Items from a dataset:
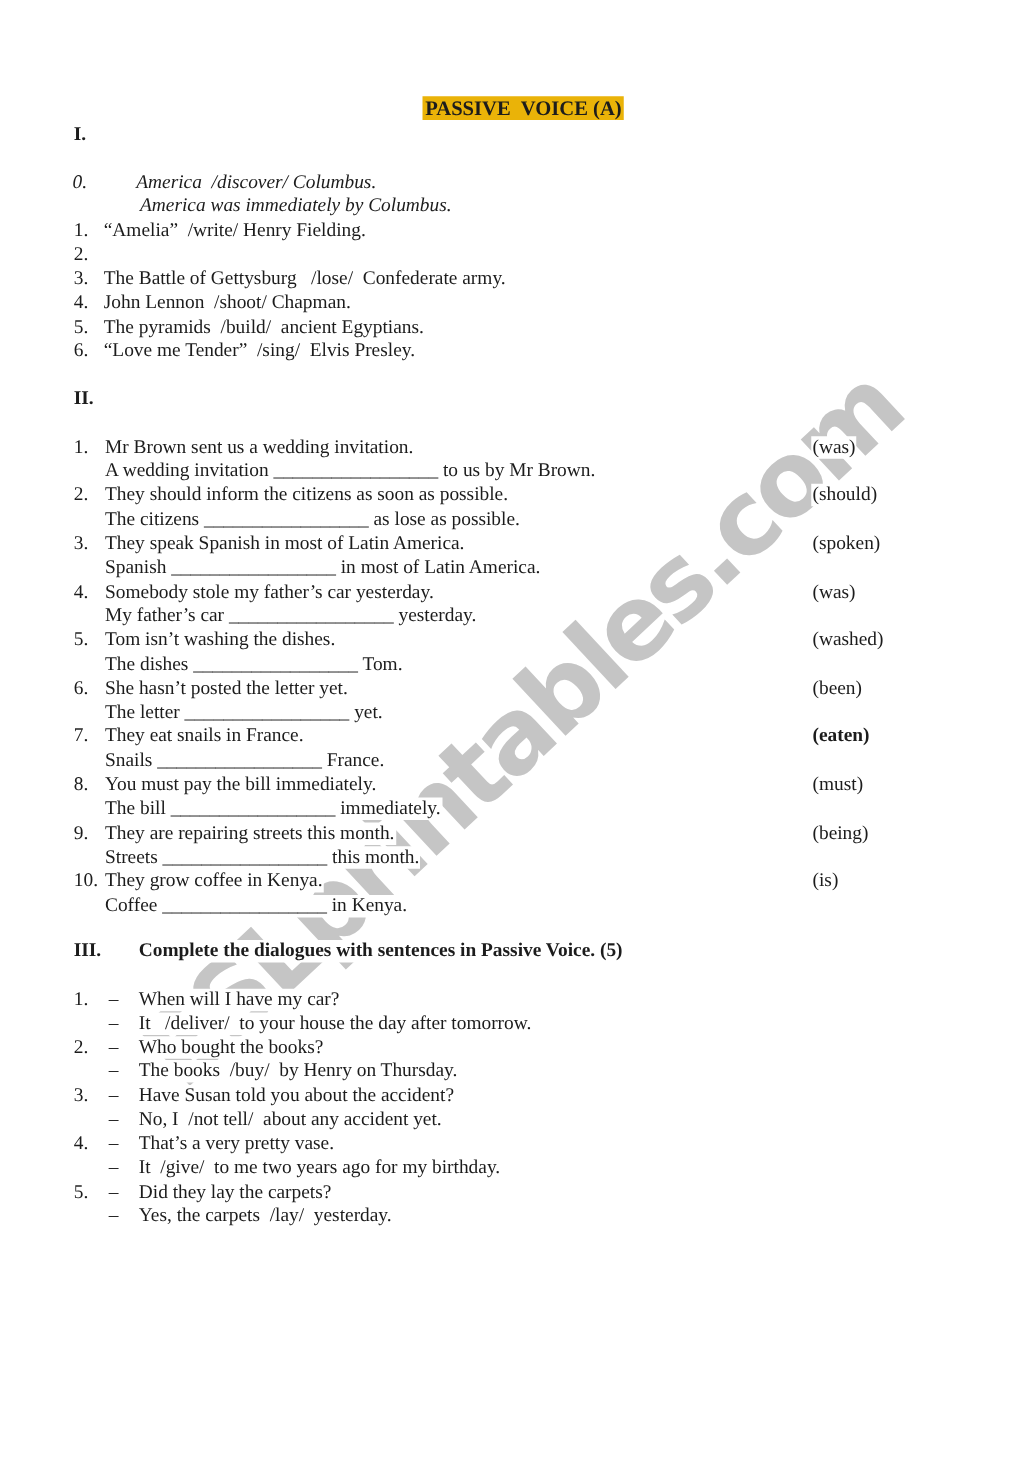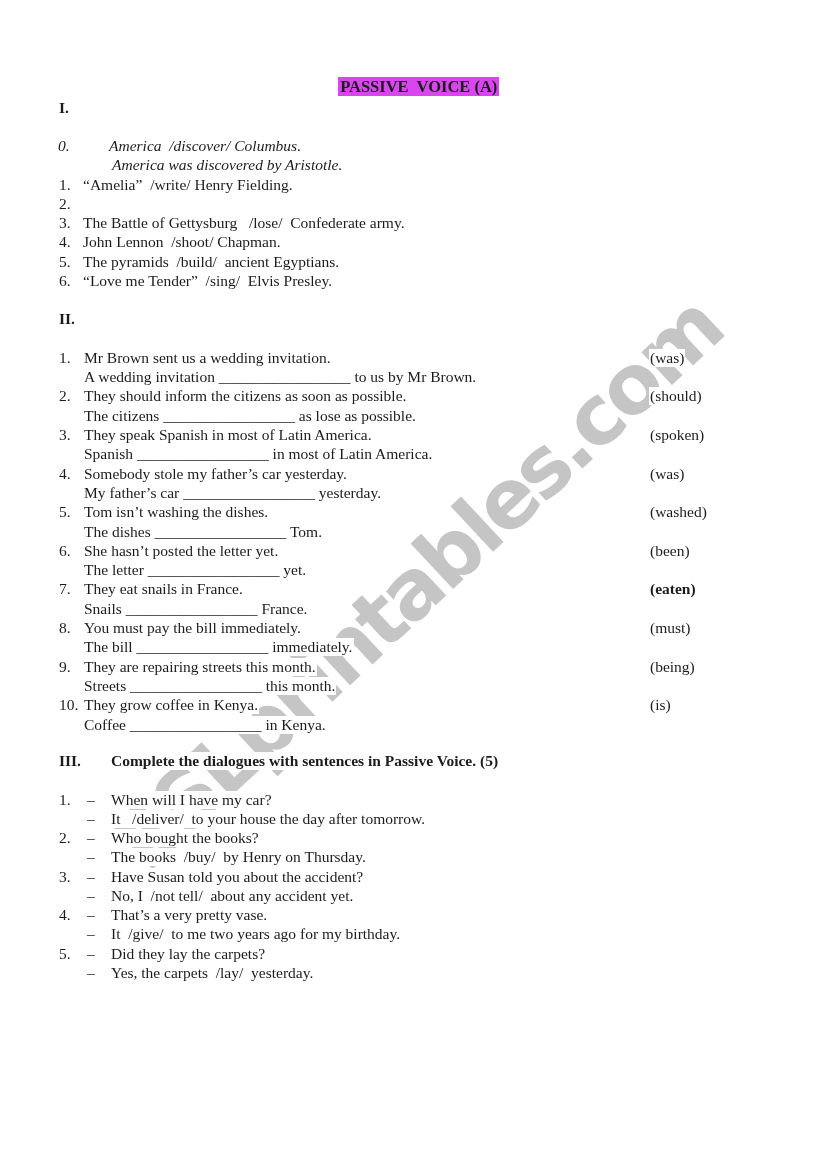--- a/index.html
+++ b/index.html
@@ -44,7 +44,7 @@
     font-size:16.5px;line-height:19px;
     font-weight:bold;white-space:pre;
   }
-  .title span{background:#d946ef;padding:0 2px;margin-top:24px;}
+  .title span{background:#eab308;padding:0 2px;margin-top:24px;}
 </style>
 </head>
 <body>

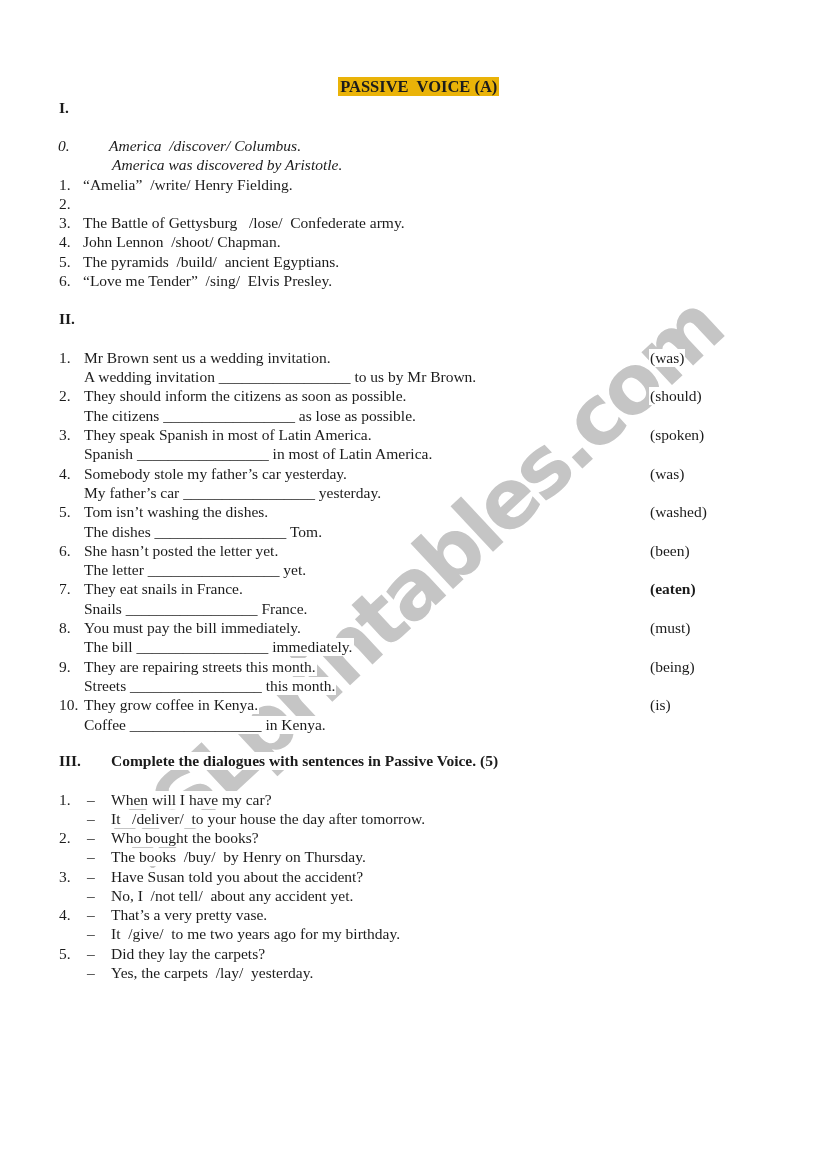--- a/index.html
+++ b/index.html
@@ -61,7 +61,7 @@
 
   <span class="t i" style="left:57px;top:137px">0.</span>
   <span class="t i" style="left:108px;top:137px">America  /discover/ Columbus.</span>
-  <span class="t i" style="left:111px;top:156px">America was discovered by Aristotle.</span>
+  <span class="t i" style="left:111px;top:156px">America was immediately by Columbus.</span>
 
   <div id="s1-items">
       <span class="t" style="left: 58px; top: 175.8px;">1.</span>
...
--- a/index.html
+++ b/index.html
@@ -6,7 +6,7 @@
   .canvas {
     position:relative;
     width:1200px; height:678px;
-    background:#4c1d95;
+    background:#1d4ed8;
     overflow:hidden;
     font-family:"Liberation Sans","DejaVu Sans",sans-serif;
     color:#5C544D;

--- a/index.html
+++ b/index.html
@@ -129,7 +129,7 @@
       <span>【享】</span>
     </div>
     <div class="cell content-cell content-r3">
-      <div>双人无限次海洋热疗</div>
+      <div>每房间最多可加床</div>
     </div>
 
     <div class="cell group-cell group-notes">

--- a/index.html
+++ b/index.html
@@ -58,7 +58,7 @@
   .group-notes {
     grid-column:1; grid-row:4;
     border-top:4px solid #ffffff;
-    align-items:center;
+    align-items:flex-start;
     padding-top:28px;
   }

▶ _WHAT IS BEING ASKED_:
Where a line of the records contains the word "margin", copy that line.

▶ _SOLUTION TO THIS EXERCISE_:
-  .title span{background:#d946ef;padding:0 2px;margin-top:24px;}
+  .title span{background:#eab308;padding:0 2px;margin-top:24px;}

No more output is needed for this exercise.